--- START ---
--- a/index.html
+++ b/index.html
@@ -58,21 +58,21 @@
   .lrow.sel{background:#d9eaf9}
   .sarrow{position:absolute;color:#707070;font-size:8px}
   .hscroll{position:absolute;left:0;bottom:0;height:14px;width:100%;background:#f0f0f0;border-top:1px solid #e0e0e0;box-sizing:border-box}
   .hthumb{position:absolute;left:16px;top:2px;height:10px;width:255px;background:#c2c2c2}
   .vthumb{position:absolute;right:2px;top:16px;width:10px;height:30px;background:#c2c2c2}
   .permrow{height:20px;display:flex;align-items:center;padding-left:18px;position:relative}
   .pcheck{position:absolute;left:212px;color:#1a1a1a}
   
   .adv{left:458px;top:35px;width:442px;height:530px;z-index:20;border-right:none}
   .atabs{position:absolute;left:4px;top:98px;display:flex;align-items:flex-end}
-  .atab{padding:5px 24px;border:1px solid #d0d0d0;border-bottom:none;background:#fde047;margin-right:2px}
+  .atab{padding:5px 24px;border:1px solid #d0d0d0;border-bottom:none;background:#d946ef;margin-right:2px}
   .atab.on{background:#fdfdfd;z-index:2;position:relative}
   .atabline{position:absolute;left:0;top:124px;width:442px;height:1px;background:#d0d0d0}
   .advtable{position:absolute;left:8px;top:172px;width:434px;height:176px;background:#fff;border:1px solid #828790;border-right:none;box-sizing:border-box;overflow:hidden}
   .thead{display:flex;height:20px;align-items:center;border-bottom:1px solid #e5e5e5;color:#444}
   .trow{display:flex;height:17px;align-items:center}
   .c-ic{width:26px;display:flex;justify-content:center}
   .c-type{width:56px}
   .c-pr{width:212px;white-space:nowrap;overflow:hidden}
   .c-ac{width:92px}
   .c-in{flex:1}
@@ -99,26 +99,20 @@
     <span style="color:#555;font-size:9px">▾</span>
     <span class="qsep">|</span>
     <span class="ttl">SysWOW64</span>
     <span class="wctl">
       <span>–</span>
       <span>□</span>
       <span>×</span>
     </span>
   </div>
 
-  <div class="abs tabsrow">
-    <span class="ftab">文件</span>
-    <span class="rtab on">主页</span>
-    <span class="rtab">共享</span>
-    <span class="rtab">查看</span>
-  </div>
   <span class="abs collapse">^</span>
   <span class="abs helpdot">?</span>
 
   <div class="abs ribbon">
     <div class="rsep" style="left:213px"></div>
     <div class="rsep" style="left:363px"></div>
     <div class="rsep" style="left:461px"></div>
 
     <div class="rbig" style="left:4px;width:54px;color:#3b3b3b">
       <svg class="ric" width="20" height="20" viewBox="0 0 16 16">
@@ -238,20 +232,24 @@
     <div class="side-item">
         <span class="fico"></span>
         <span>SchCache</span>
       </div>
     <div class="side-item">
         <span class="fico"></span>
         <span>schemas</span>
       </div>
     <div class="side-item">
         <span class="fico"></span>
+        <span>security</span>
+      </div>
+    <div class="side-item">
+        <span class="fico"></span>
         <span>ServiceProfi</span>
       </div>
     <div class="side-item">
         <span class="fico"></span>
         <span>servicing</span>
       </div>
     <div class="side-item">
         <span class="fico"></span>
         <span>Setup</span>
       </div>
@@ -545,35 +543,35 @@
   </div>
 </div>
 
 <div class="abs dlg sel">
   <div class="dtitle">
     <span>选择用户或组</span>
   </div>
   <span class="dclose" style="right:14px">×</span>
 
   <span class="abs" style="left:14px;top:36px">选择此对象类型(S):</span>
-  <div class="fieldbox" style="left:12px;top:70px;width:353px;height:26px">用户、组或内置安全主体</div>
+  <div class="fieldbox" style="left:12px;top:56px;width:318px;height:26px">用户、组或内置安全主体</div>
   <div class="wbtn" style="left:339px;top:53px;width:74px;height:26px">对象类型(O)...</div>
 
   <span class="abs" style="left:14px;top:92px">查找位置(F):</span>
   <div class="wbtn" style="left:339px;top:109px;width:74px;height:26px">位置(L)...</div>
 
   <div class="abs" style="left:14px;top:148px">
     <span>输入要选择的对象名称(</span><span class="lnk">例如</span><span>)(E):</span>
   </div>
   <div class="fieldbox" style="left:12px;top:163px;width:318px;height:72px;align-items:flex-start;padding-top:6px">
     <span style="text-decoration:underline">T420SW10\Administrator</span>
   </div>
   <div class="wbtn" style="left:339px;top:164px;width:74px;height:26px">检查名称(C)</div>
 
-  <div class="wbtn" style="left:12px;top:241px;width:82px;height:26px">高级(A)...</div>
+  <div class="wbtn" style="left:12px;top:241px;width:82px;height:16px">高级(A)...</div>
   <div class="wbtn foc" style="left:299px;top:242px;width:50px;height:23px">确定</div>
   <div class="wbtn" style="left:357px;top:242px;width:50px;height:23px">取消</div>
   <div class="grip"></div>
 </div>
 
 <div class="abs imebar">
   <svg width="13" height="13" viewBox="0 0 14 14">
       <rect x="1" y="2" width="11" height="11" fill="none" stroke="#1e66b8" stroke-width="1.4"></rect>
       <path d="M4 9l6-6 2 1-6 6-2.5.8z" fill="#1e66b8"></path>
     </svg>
--- END ---
About this task >>
Give only the number of lines in the data that hold the string "background".

Solution >>
9